(Before-and-after page screenshots)
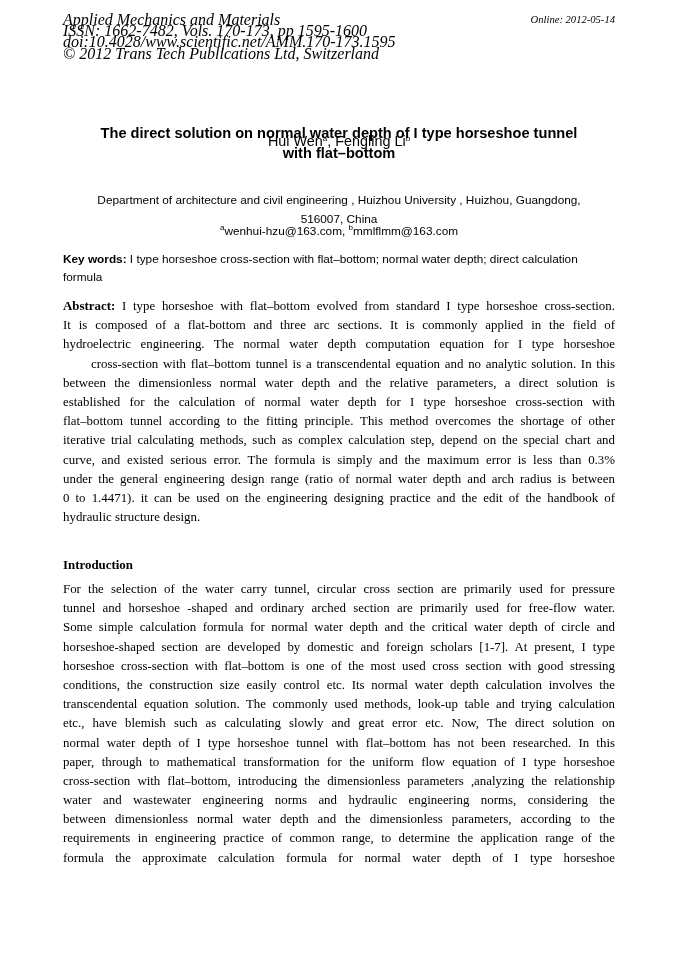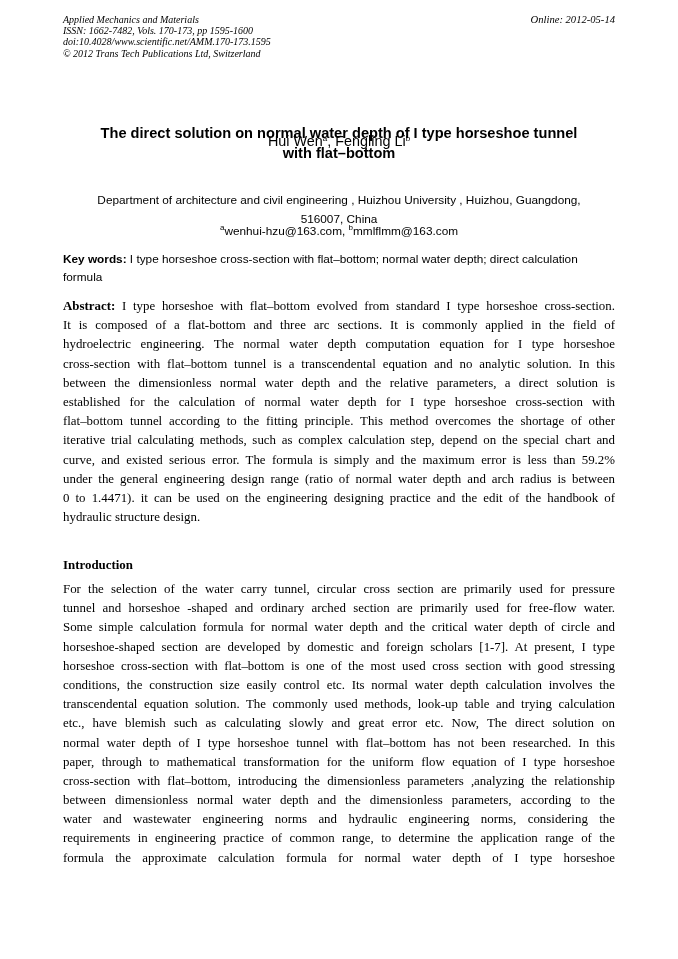--- a/index.html
+++ b/index.html
@@ -1,18 +1,18 @@
 <!DOCTYPE html>
 <html><head>
 <meta charset="utf-8">
 <style>
   html, body { margin: 0; padding: 0; background: #ffffff; }
   body { width: 678px; height: 959px; position: relative; overflow: hidden; color: #000; }
   .page { position: absolute; left: 0; top: 0; width: 678px; height: 959px; }
-  .hdr { position: absolute; left: 63px; top: 14px; font-family: "Liberation Serif", serif; font-style: italic; font-size: 10px; line-height: 11.2px; }
+  .hdr { position: absolute; left: 63px; top: 14px; font-family: "Liberation Serif", serif; font-style: italic; font-size: 16px; line-height: 11.2px; }
   .hdr-right { position: absolute; right: 63px; top: 14px; font-family: "Liberation Serif", serif; font-style: italic; font-size: 10.6px; line-height: 11.2px; }
   .title { position: absolute; left: 60px; width: 558px; top: 80px; text-align: center; font-family: "Liberation Sans", sans-serif; font-weight: bold; font-size: 14.6px; line-height: 20px; margin-top: 43px; }
   .authors { position: absolute; left: 60px; width: 558px; top: 132px; text-align: center; font-family: "Liberation Sans", sans-serif; font-size: 14.4px; line-height: 18px; }
   .authors sup, .emails sup { font-size: 8px; vertical-align: 5px; line-height: 0; }
   .affil { position: absolute; left: 60px; width: 558px; top: 167px; text-align: center; font-family: "Liberation Sans", sans-serif; font-size: 11.8px; line-height: 19px; margin-top: 24px; }
   .emails { position: absolute; left: 60px; width: 558px; top: 223px; text-align: center; font-family: "Liberation Sans", sans-serif; font-size: 11.8px; line-height: 16px; }
   .keywords { position: absolute; left: 63px; width: 552px; top: 250px; font-family: "Liberation Sans", sans-serif; font-size: 11.8px; line-height: 18px; }
   .keywords b { font-weight: bold; }
   .abstract { position: absolute; left: 63px; width: 552px; top: 297px; font-family: "Liberation Serif", serif; font-size: 12.9px; line-height: 19.2px; text-align: justify; }
   .abstract b { font-weight: bold; }
@@ -53,44 +53,44 @@
   </div>
 
   <div class="keywords">
     <b>Key words:</b><span> I type horseshoe cross-section with flat–bottom; normal water depth; direct calculation formula</span>
   </div>
 
   <div class="abstract">
     <span class="line" style="white-space: normal; height: 19.2px; overflow: hidden;"><b>Abstract:</b><span> I type horseshoe with flat–bottom evolved from standard I type horseshoe cross-section.</span></span>
     <span class="line" style="white-space: normal; height: 19.2px; overflow: hidden;">It is composed of a flat-bottom and three arc sections. It is commonly applied in the field of</span>
     <span class="line" style="white-space: normal; height: 19.2px; overflow: hidden;">hydroelectric engineering. The normal water depth computation equation for I type horseshoe</span>
-    <span class="line" style="white-space: normal; height: 19.2px; overflow: hidden;">cross-section with flat–bottom tunnel is a transcendental equation and no analytic solution. In this</span>
+    <span class="line" style="white-space: normal; height: 19.2px; overflow: hidden; margin-left: 28px;">cross-section with flat–bottom tunnel is a transcendental equation and no analytic solution. In this</span>
     <span class="line" style="white-space: normal; height: 19.2px; overflow: hidden;">between the dimensionless normal water depth and the relative parameters, a direct solution is</span>
     <span class="line" style="white-space: normal; height: 19.2px; overflow: hidden;">established for the calculation of normal water depth for I type horseshoe cross-section with</span>
     <span class="line" style="white-space: normal; height: 19.2px; overflow: hidden;">flat–bottom tunnel according to the fitting principle. This method overcomes the shortage of other</span>
     <span class="line" style="white-space: normal; height: 19.2px; overflow: hidden;">iterative trial calculating methods, such as complex calculation step, depend on the special chart and</span>
-    <span class="line" style="white-space: normal; height: 19.2px; overflow: hidden;">curve, and existed serious error. The formula is simply and the maximum error is less than 59.2%</span>
+    <span class="line" style="white-space: normal; height: 19.2px; overflow: hidden;">curve, and existed serious error. The formula is simply and the maximum error is less than 0.3%</span>
     <span class="line" style="white-space: normal; height: 19.2px; overflow: hidden;">under the general engineering design range (ratio of normal water depth and arch radius is between</span>
     <span class="line" style="white-space: normal; height: 19.2px; overflow: hidden;">0 to 1.4471). it can be used on the engineering designing practice and the edit of the handbook of</span>
     <span class="line last" style="white-space: normal; height: 19.2px; overflow: hidden;">hydraulic structure design.</span>
   </div>
 
   <div class="sec-head">Introduction</div>
 
   <div class="intro">
     <span class="line" style="white-space: normal; height: 19.2px; overflow: hidden;">For the selection of the water carry tunnel, circular cross section are primarily used for pressure</span>
     <span class="line" style="white-space: normal; height: 19.2px; overflow: hidden;">tunnel and horseshoe -shaped and ordinary arched section are primarily used for free-flow water.</span>
     <span class="line" style="white-space: normal; height: 19.2px; overflow: hidden;">Some simple calculation formula for normal water depth and the critical water depth of circle and</span>
     <span class="line" style="white-space: normal; height: 19.2px; overflow: hidden;">horseshoe-shaped section are developed by domestic and foreign scholars [1-7]. At present,    I type</span>
     <span class="line" style="white-space: normal; height: 19.2px; overflow: hidden;">horseshoe cross-section with flat–bottom is one of the most used cross section with good stressing</span>
     <span class="line" style="white-space: normal; height: 19.2px; overflow: hidden;">conditions, the construction size easily control etc. Its normal water depth calculation involves the</span>
     <span class="line" style="white-space: normal; height: 19.2px; overflow: hidden;">transcendental equation solution. The commonly used methods, look-up table and trying calculation</span>
     <span class="line" style="white-space: normal; height: 19.2px; overflow: hidden;">etc., have blemish such as calculating slowly and great error etc. Now, The direct solution on</span>
     <span class="line" style="white-space: normal; height: 19.2px; overflow: hidden;">normal water depth of I type horseshoe tunnel with flat–bottom has not been researched.  In this</span>
     <span class="line" style="white-space: normal; height: 19.2px; overflow: hidden;">paper, through to mathematical transformation for the uniform flow equation of I type horseshoe</span>
     <span class="line" style="white-space: normal; height: 19.2px; overflow: hidden;">cross-section with flat–bottom, introducing the dimensionless parameters ,analyzing the relationship</span>
+    <span class="line" style="white-space: normal; height: 19.2px; overflow: hidden;">water and wastewater engineering norms and hydraulic engineering norms, considering the</span>
     <span class="line" style="white-space: normal; height: 19.2px; overflow: hidden;">between dimensionless normal water depth and the dimensionless parameters, according to the</span>
-    <span class="line" style="white-space: normal; height: 19.2px; overflow: hidden;">water and wastewater engineering norms and hydraulic engineering norms, considering the</span>
     <span class="line" style="white-space: normal; height: 19.2px; overflow: hidden;">requirements in engineering practice of common range, to determine the application range of the</span>
     <span class="line" style="white-space: normal; height: 19.2px; overflow: hidden;">formula the approximate calculation formula for normal water depth of I type horseshoe</span>
   </div>
 
 </div>
 
 </body></html>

Work task =
Could you reproduce exactly the lines of the entries above, from the one with "italic; font-size: 16px;" through the one with "sup, .emails sup", and nothing else?

Result for this exercise =
+  .hdr { position: absolute; left: 63px; top: 14px; font-family: "Liberation Serif", serif; font-style: italic; font-size: 16px; line-height: 11.2px; }
   .hdr-right { position: absolute; right: 63px; top: 14px; font-family: "Liberation Serif", serif; font-style: italic; font-size: 10.6px; line-height: 11.2px; }
   .title { position: absolute; left: 60px; width: 558px; top: 80px; text-align: center; font-family: "Liberation Sans", sans-serif; font-weight: bold; font-size: 14.6px; line-height: 20px; margin-top: 43px; }
   .authors { position: absolute; left: 60px; width: 558px; top: 132px; text-align: center; font-family: "Liberation Sans", sans-serif; font-size: 14.4px; line-height: 18px; }
   .authors sup, .emails sup { font-size: 8px; vertical-align: 5px; line-height: 0; }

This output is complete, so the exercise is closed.